NUMBER 13-13-00631-CV
COURT OF APPEALS
THIRTEENTH DISTRICT OF TEXAS
CORPUS CHRISTI - EDINBURG
THE STATE OF TEXAS FOR THE BEST INTEREST
AND PROTECTION OF C.B.
On appeal from the Probate Court
of Hidalgo County, Texas.
MEMORANDUM OPINION
Before Justices Rodriguez, Benavides, and Perkes
Memorandum Opinion by Justice Rodriguez
This is an appeal from an involuntary commitment proceeding under the Texas
Mental Health Code. TEX. HEALTH & SAFETY CODE ANN. § 571.001 (West, Westlaw
through 2013 3d C.S.). Appellant C.B. 1 challenges the trial court's judgment that
1 Although not required by rule or statute, we will use appellant's and her family members’ initials
to protect appellant’s privacy in this mental health proceeding. See, e.g., State ex rel. T.M., 362 S.W.3d
850, 851 (Tex. App.—Dallas 2012, no pet.) (using initials to describe psychotic bipolar adult challenging
her temporary involuntary commitment); L.S. v. State, 867 S.W.2d 838, 840 (Tex. App.—Austin 1993, no
writ) (using initials to refer to mentally disabled adult appealing an order extending an involuntary
commitment to a state hospital).
ordered extended inpatient mental health services for her at the Rio Grande State Center
(the Center), a mental health facility. By one issue, appellant argues that the evidence
adduced at the commitment hearing was legally insufficient to support jury findings under
section 574.035(a).

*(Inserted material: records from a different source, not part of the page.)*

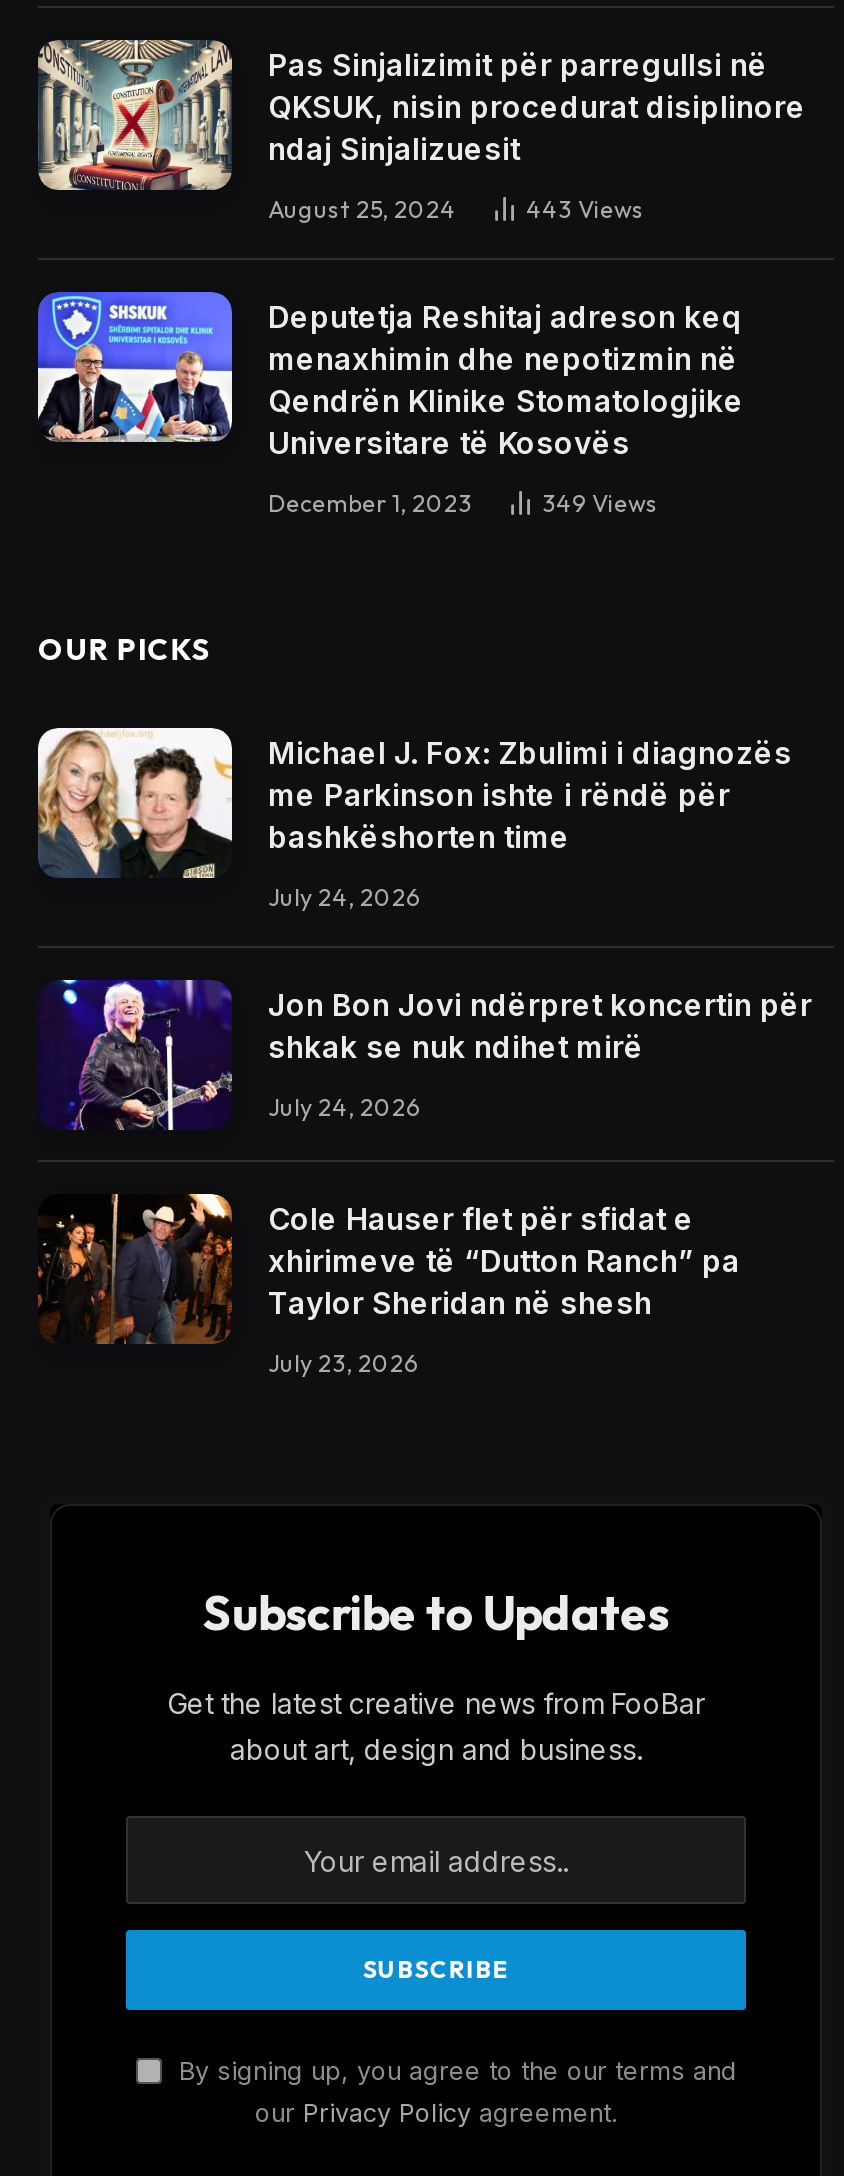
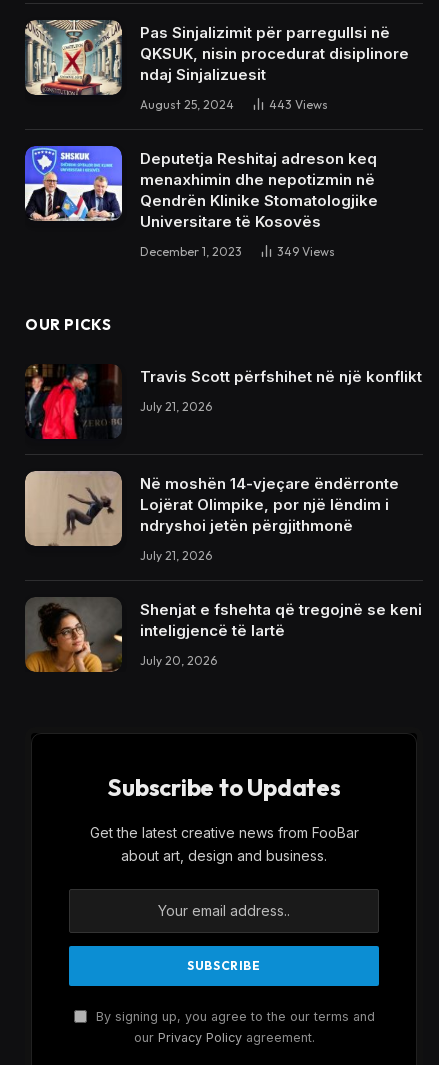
- [image]
- Michael J. Fox: Zbulimi i diagnozës
- me Parkinson ishte i rëndë për
- bashkëshorten time
+ [image]
+ Travis Scott përfshihet në një konflikt

- July 24, 2026
+ July 21, 2026

- [image]
- Jon Bon Jovi ndërpret koncertin për
- shkak se nuk ndihet mirë
+ [image]
+ Në moshën 14-vjeçare ëndërronte
+ Lojërat Olimpike, por një lëndim i
+ ndryshoi jetën përgjithmonë

- July 24, 2026
+ July 21, 2026

- [image]
- Cole Hauser flet për sfidat e
- xhirimeve të “Dutton Ranch” pa
- Taylor Sheridan në shesh
+ [image]
+ Shenjat e fshehta që tregojnë se keni
+ inteligjencë të lartë

- July 23, 2026
+ July 20, 2026
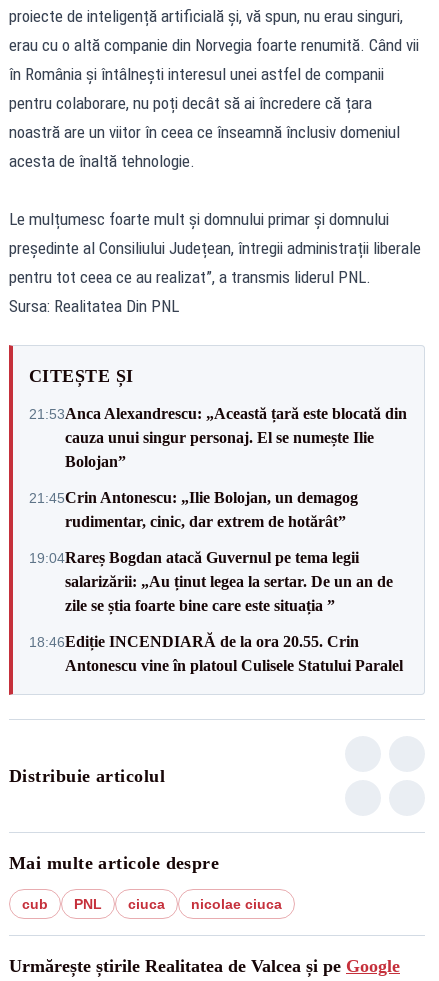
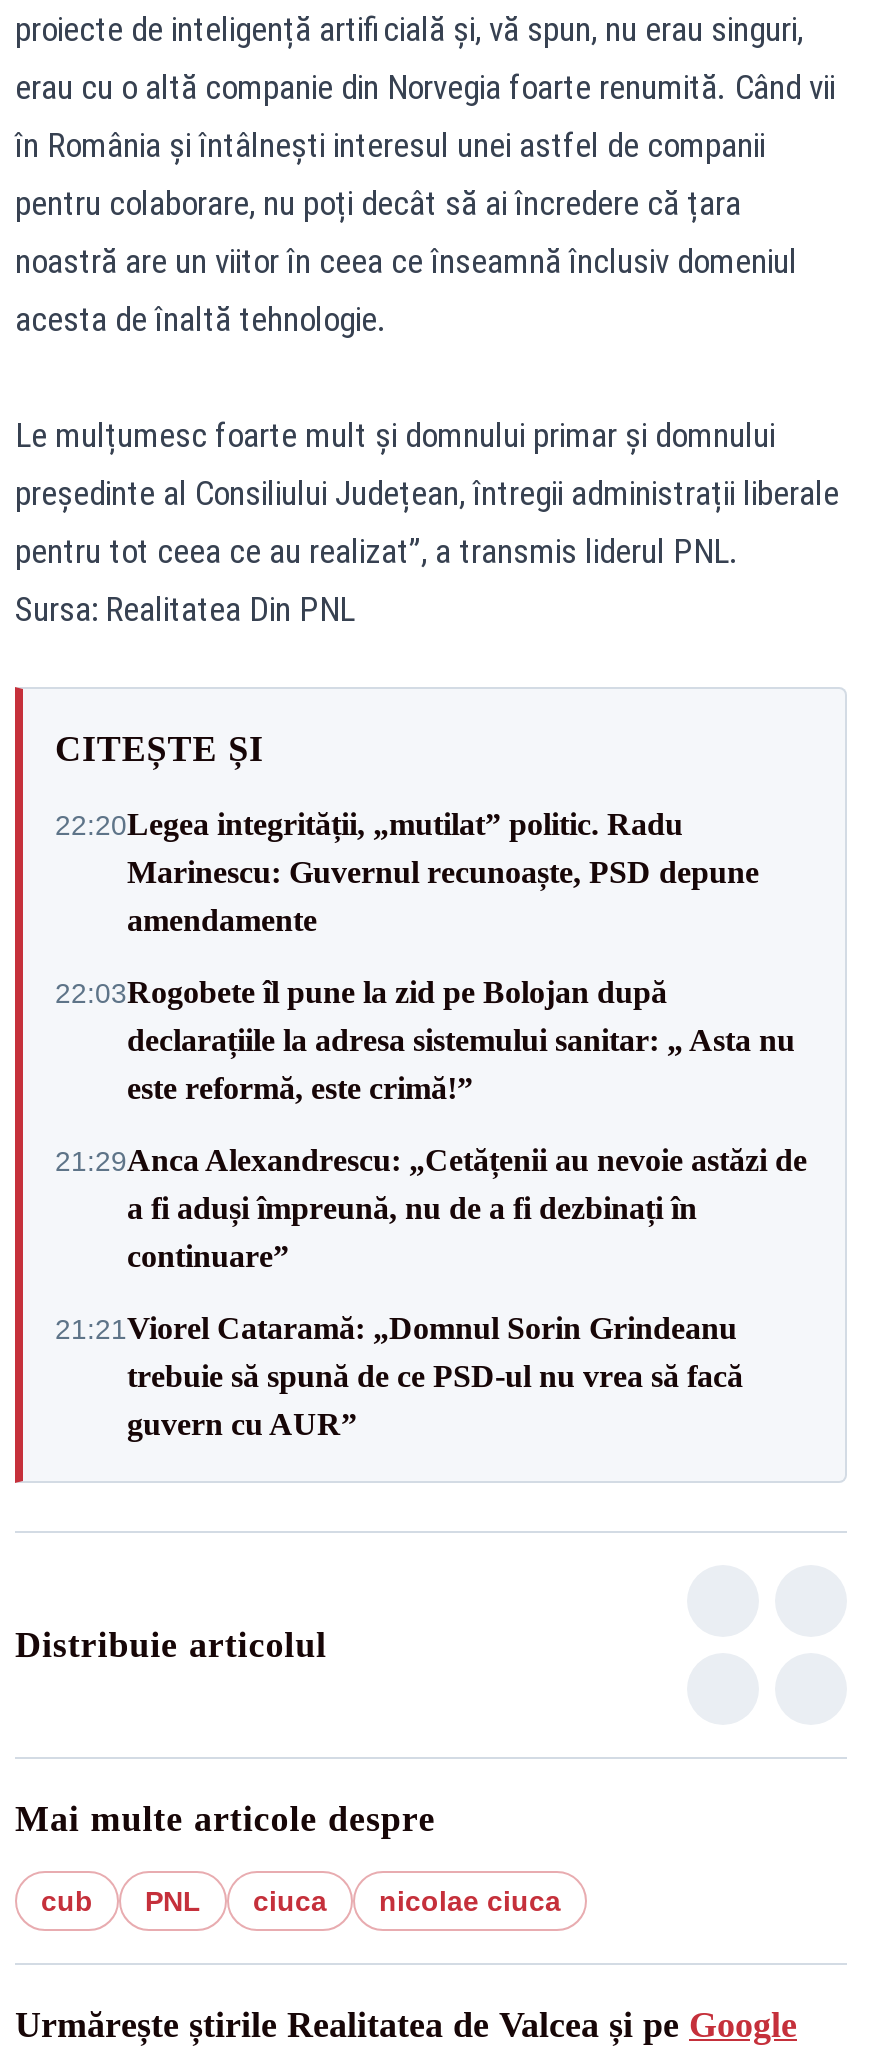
- 21:53Anca Alexandrescu: „Această țară este blocată din
- cauza unui singur personaj. El se numește Ilie
- Bolojan”
+ 22:20Legea integrității, „mutilat” politic. Radu
+ Marinescu: Guvernul recunoaște, PSD depune
+ amendamente

- 21:45Crin Antonescu: „Ilie Bolojan, un demagog
- rudimentar, cinic, dar extrem de hotărât”
+ 22:03Rogobete îl pune la zid pe Bolojan după
+ declarațiile la adresa sistemului sanitar: „ Asta nu
+ este reformă, este crimă!”

- 19:04Rareș Bogdan atacă Guvernul pe tema legii
- salarizării: „Au ținut legea la sertar. De un an de
- zile se știa foarte bine care este situația ”
+ 21:29Anca Alexandrescu: „Cetățenii au nevoie astăzi de
+ a fi aduși împreună, nu de a fi dezbinați în
+ continuare”

- 18:46Ediție INCENDIARĂ de la ora 20.55. Crin
- Antonescu vine în platoul Culisele Statului Paralel
+ 21:21Viorel Cataramă: „Domnul Sorin Grindeanu
+ trebuie să spună de ce PSD-ul nu vrea să facă
+ guvern cu AUR”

See id. § 574.035(a) (West, Westlaw through 2013 3d C.S.). We
affirm.
I. BACKGROUND
A. Procedural History
On August 22, 2013, Susan Fuller, a court liaison, filed an application for
appellant’s emergency apprehension and detention and an application for extended
commitment for mental illness. Fuller alleged that appellant was mentally ill and was
likely to cause harm to herself and, if not treated, would continue to suffer emotional and
mental distress, would continue to experience deterioration of her ability to function
independently, and would be unable to make a rational and informed decision as to
whether to submit to treatment. In her application for emergency apprehension and
detention, Fuller further indicated that appellant had been diagnosed with and had been
suffering from schizophrenia “for decades,” had started fasting at God’s request, had
stopped taking her medications, and had threatened to bomb the San Juan Shrine.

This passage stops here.